╭─ Exercise material
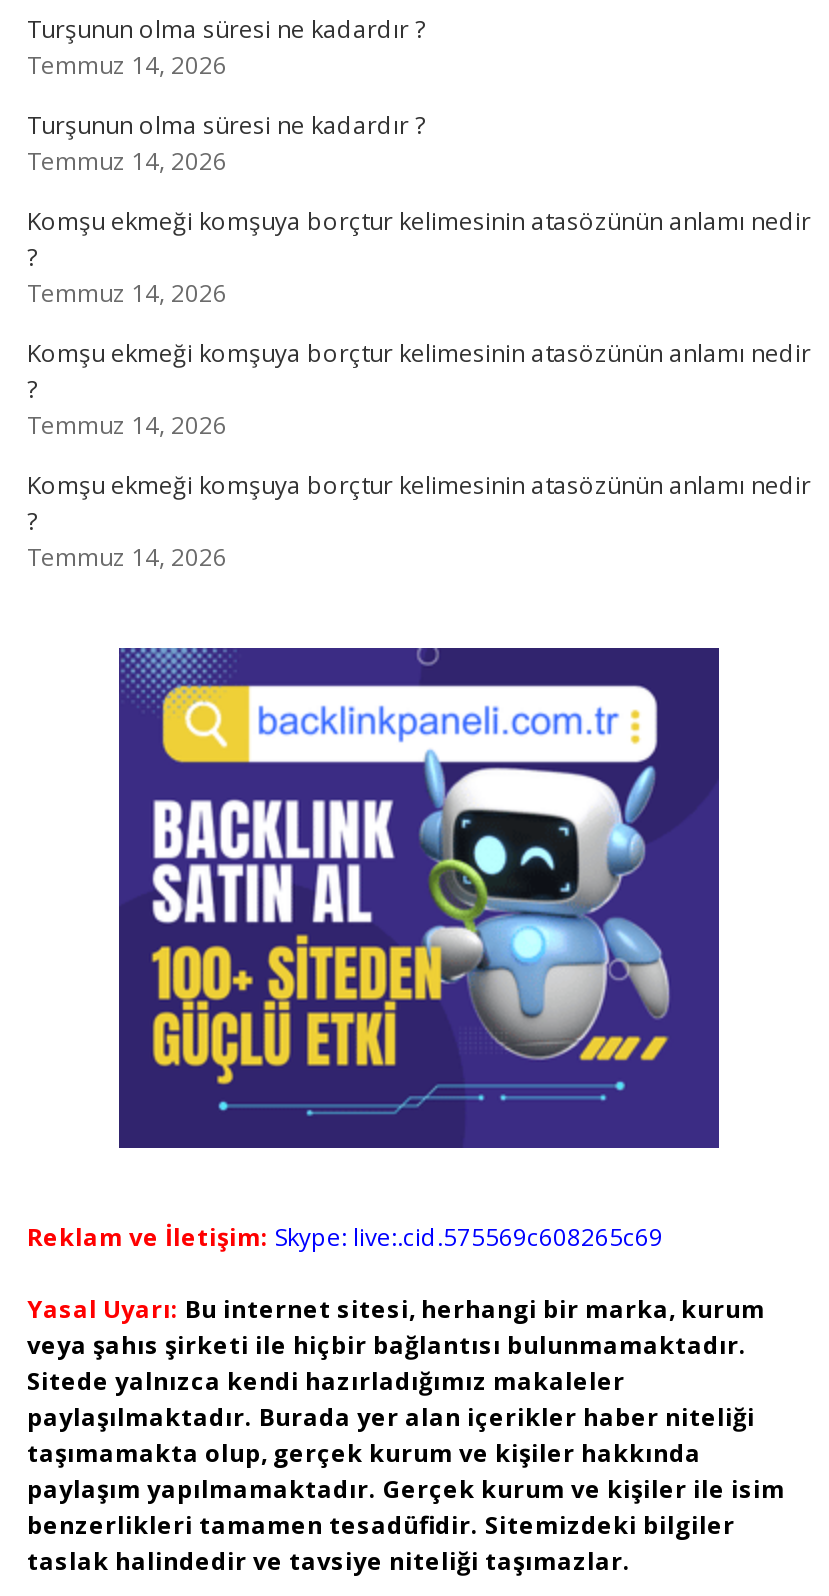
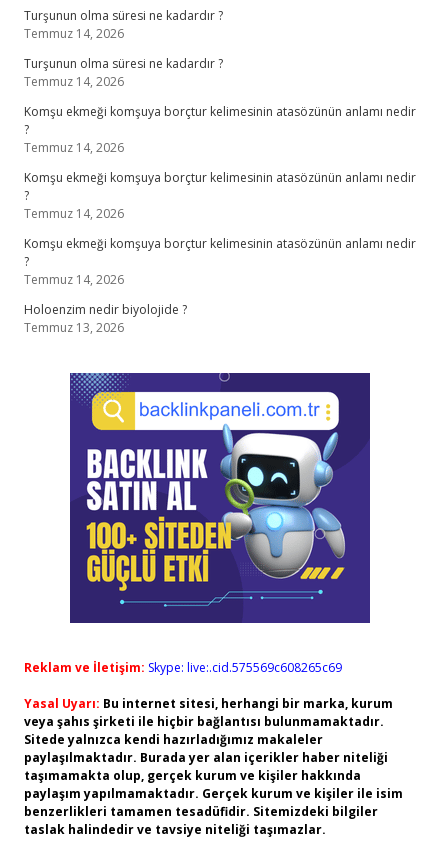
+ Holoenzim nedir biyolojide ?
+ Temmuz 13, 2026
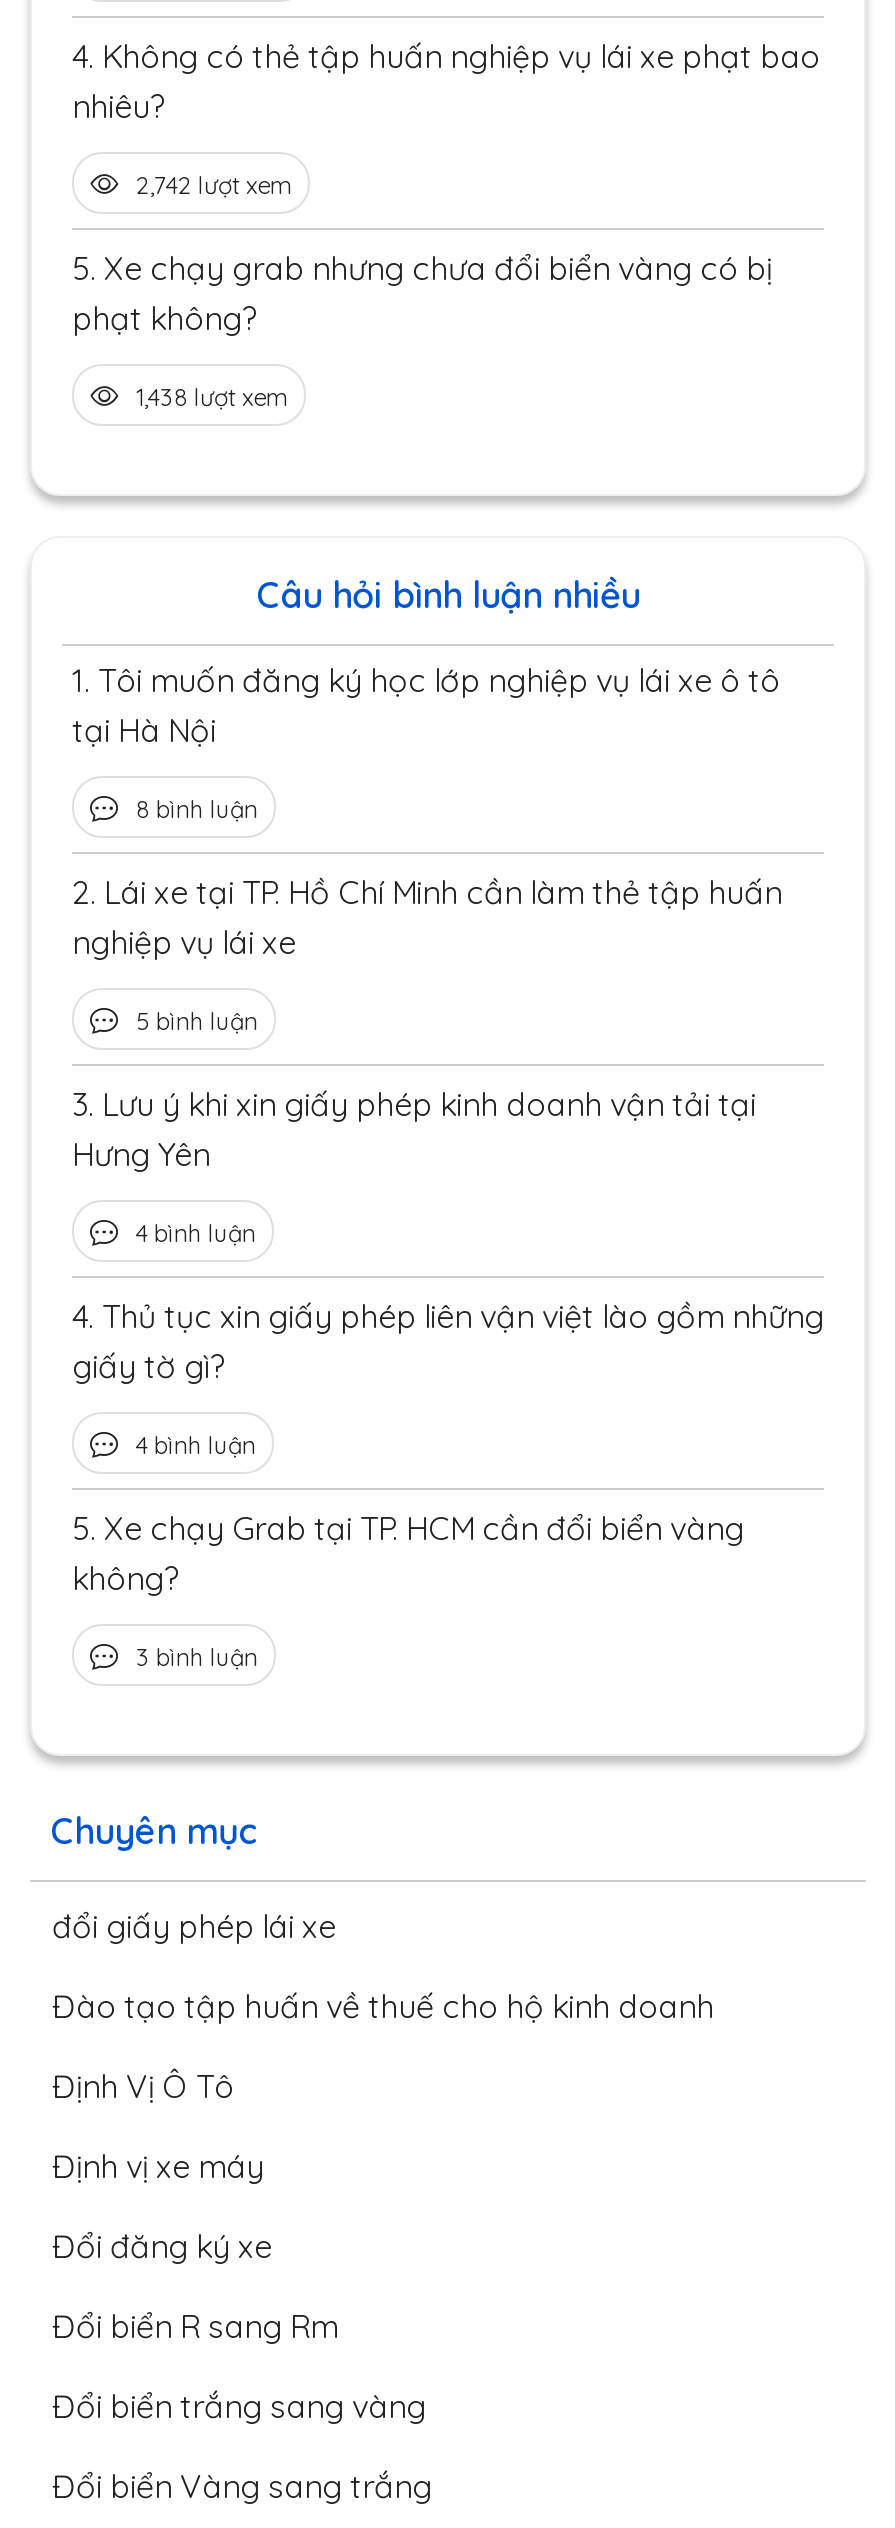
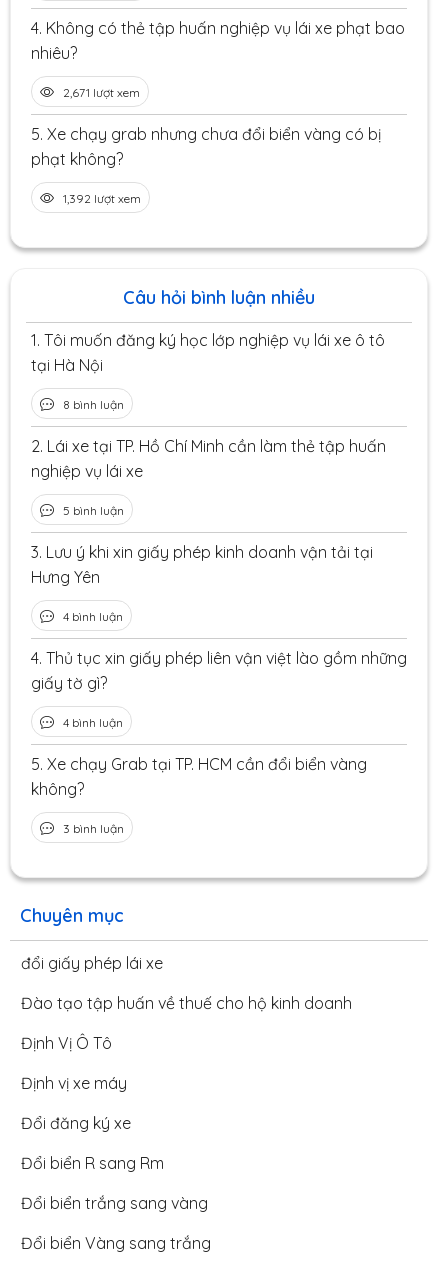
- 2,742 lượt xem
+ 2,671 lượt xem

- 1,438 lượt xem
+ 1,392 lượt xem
╰─
What you should do
Apart from the pictures, which are to be omitted, every record must be transcribed exactly.

Solution to this problem
+ Holoenzim nedir biyolojide ?
+ Temmuz 13, 2026
- 2,742 lượt xem
+ 2,671 lượt xem

- 1,438 lượt xem
+ 1,392 lượt xem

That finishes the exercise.